Ese es el motivo de que el material recuperable se aparte al principio del encargo y no cuando ya está todo cargado: lo que se separa a tiempo se vende; lo que se deja para el final acaba compartiendo camión con la chatarra.
Preparar el equipo para el camión que se lo lleva
Una vez apartado, el material recuperable todavía tiene que llegar entero a su destino, y ahí se pierde valor con una facilidad asombrosa. Antes de cargar se protegen los vástagos y las superficies mecanizadas, se taponan las bocas abiertas, se desmontan las partes salientes que sobresalen del gálibo y se retiran los elementos frágiles, que viajan aparte y numerados. Los tornillos, los pasadores y los conectores de cada máquina se guardan en su propia bolsa, etiquetada con el equipo al que pertenecen.
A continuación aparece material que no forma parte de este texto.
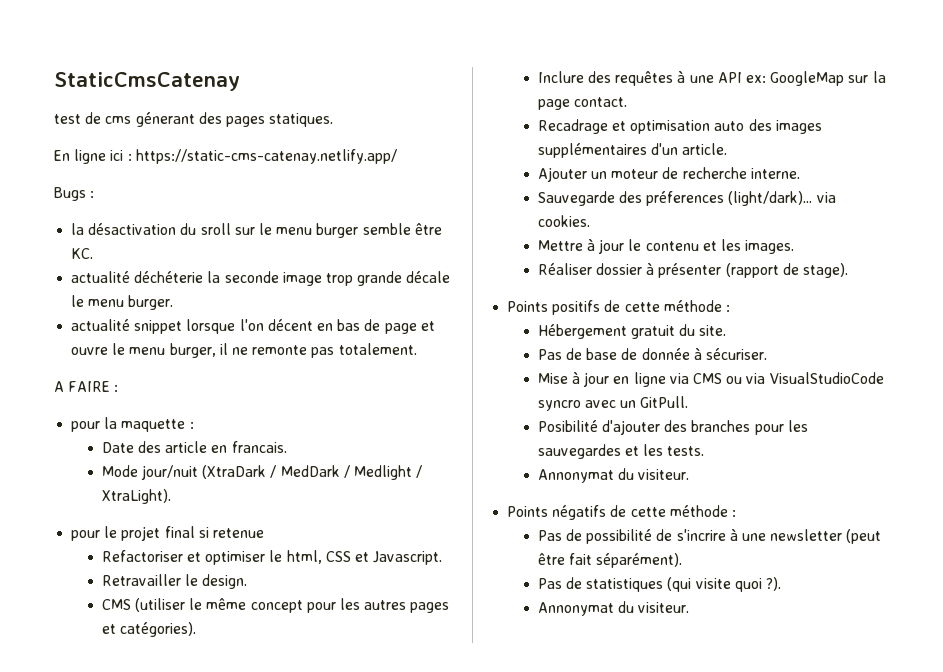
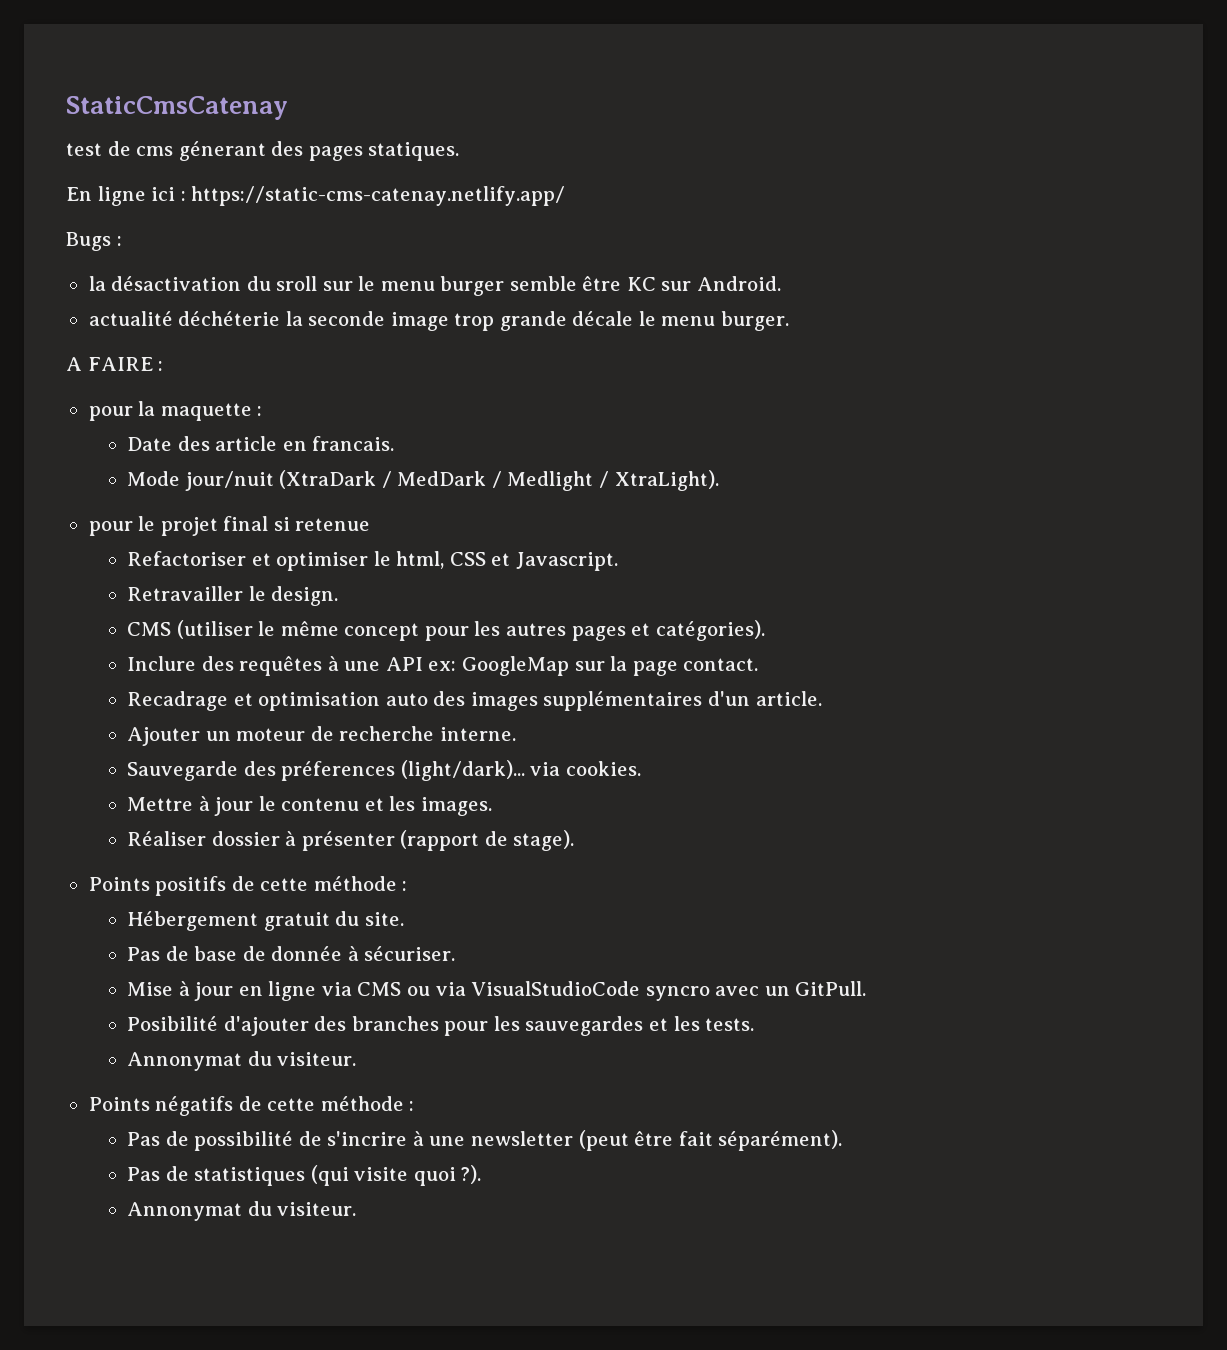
[71,248,94,259] KC. -> [626,276,781,291] KC sur Android.
[71,319,435,334] [71,343,417,358] // actualité snippet lorsque l'on décent en bas de page et ouvre le menu burger, il ne remonte pas totalement. -> (789, 321) none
Después se anotan las medidas reales y el peso aproximado de cada bulto, porque son los datos que necesita quien contrata el transporte, y se decide el punto de amarre y de apoyo para que la máquina viaje calzada. Con esa preparación hecha, la carga se resuelve en una mañana y el equipo llega en las condiciones en las que se enseñó.
Lo que sí es metal, con criterio
El resto se clasifica por familias antes de cargar, porque una carga homogénea se valora mejor que una mezclada. Bastidores, conductos, chapa, cable y motores tienen cada uno su vía, y el resultado de esa separación aparece anotado y descontado en la oferta desde el principio, junto al tonelaje y a las jornadas previstas.